Give back each entry exactly as written, apart from the pictures.

########################################

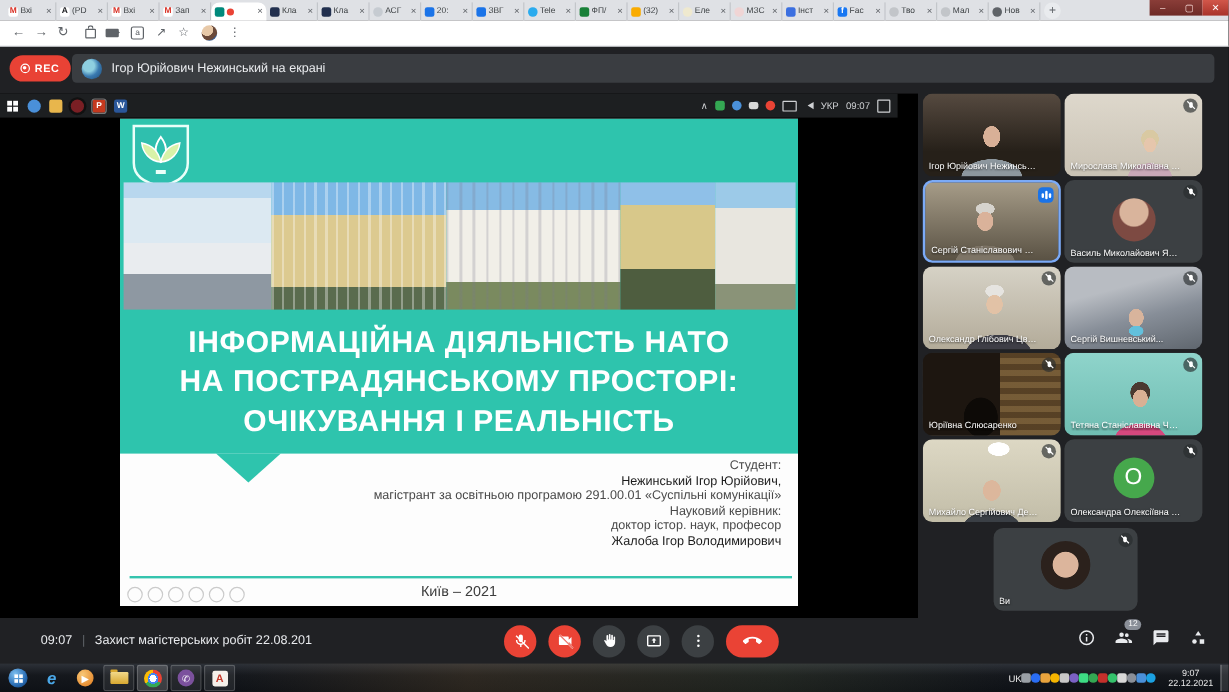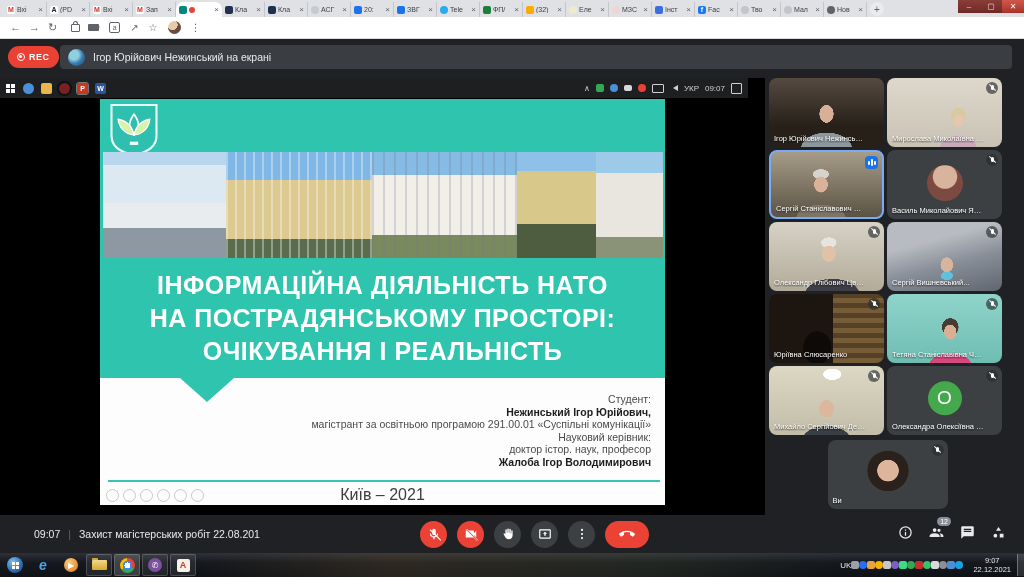--- a/index.html
+++ b/index.html
@@ -84,25 +84,25 @@
   .ph3{width:26%;background:
        repeating-linear-gradient(90deg,rgba(120,120,140,.25) 0 2px,transparent 2px 11px),
        linear-gradient(180deg,#86bbe4 0 22%,#f1efe8 22% 78%,#7a8a5f 78%);}
   .ph4{width:14%;background:linear-gradient(180deg,#8fc0e8 0 18%,#d8c88a 18% 68%,#4e5d3f 68%);}
   .ph5{width:12%;background:linear-gradient(180deg,#9ccae8 0 20%,#e8e6df 20% 80%,#8a9378 80%);}
   #slide-title{position:absolute;left:8px;right:8px;top:170px;text-align:center;color:#fff;
                font-weight:bold;font-size:25px;line-height:33px;letter-spacing:.5px;}
   #tail{position:absolute;left:80px;top:279px;width:0;height:0;
         border-left:27px solid transparent;border-right:27px solid transparent;
         border-top:24px solid var(--slide-teal,#2ec4ad);}
-  #slide-body{position:absolute;left:24px;right:14px;top:294px;text-align:right;
+  #slide-body{position:absolute;left:24px;right:14px;top:283px;text-align:right;
               font-size:10.5px;line-height:12.6px;color:#4a4a4a;}
-  #slide-body .b{font-weight:bold;color:#1c1c1c;}
+  #slide-body .b{font-weight:normal;color:#1c1c1c;}
   #rule{position:absolute;left:8px;right:5px;top:381px;height:2px;background:#35c4ae;}
-  #kyiv{position:absolute;left:0;right:0;top:387px;text-align:center;font-size:16px;color:#3d3d3d;}
+  #kyiv{position:absolute;left:0;right:0;top:387px;text-align:center;font-size:12px;color:#3d3d3d;}
   #navdots{position:absolute;left:6px;top:390px;display:flex;gap:4px;}
   .ndot{width:11px;height:11px;border-radius:50%;border:1px solid rgba(110,110,110,.35);
         color:rgba(110,110,110,.4);font-size:7px;display:flex;align-items:center;justify-content:center;}
   
   #filmstrip{position:absolute;left:769px;top:39px;width:237px;display:flex;flex-wrap:wrap;gap:3px;}
   .tile{position:relative;width:115px;height:69px;border-radius:8px;background:#3c4043;
         overflow:hidden;flex:none;box-sizing:border-box;}
   .tile.single{margin:2px auto 0;width:120px;}
   .tile.speaking{border:2px solid #7baaf7;}
   .tile-name{position:absolute;left:5px;bottom:4px;right:18px;color:#fff;font-size:7.5px;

########################################

SOLUTION TO THE PROBLEM:
--- a/index.html
+++ b/index.html
@@ -84,25 +84,25 @@
   .ph3{width:26%;background:
        repeating-linear-gradient(90deg,rgba(120,120,140,.25) 0 2px,transparent 2px 11px),
        linear-gradient(180deg,#86bbe4 0 22%,#f1efe8 22% 78%,#7a8a5f 78%);}
   .ph4{width:14%;background:linear-gradient(180deg,#8fc0e8 0 18%,#d8c88a 18% 68%,#4e5d3f 68%);}
   .ph5{width:12%;background:linear-gradient(180deg,#9ccae8 0 20%,#e8e6df 20% 80%,#8a9378 80%);}
   #slide-title{position:absolute;left:8px;right:8px;top:170px;text-align:center;color:#fff;
                font-weight:bold;font-size:25px;line-height:33px;letter-spacing:.5px;}
   #tail{position:absolute;left:80px;top:279px;width:0;height:0;
         border-left:27px solid transparent;border-right:27px solid transparent;
         border-top:24px solid var(--slide-teal,#2ec4ad);}
-  #slide-body{position:absolute;left:24px;right:14px;top:294px;text-align:right;
+  #slide-body{position:absolute;left:24px;right:14px;top:283px;text-align:right;
               font-size:10.5px;line-height:12.6px;color:#4a4a4a;}
-  #slide-body .b{font-weight:bold;color:#1c1c1c;}
+  #slide-body .b{font-weight:normal;color:#1c1c1c;}
   #rule{position:absolute;left:8px;right:5px;top:381px;height:2px;background:#35c4ae;}
-  #kyiv{position:absolute;left:0;right:0;top:387px;text-align:center;font-size:16px;color:#3d3d3d;}
+  #kyiv{position:absolute;left:0;right:0;top:387px;text-align:center;font-size:12px;color:#3d3d3d;}
   #navdots{position:absolute;left:6px;top:390px;display:flex;gap:4px;}
   .ndot{width:11px;height:11px;border-radius:50%;border:1px solid rgba(110,110,110,.35);
         color:rgba(110,110,110,.4);font-size:7px;display:flex;align-items:center;justify-content:center;}
   
   #filmstrip{position:absolute;left:769px;top:39px;width:237px;display:flex;flex-wrap:wrap;gap:3px;}
   .tile{position:relative;width:115px;height:69px;border-radius:8px;background:#3c4043;
         overflow:hidden;flex:none;box-sizing:border-box;}
   .tile.single{margin:2px auto 0;width:120px;}
   .tile.speaking{border:2px solid #7baaf7;}
   .tile-name{position:absolute;left:5px;bottom:4px;right:18px;color:#fff;font-size:7.5px;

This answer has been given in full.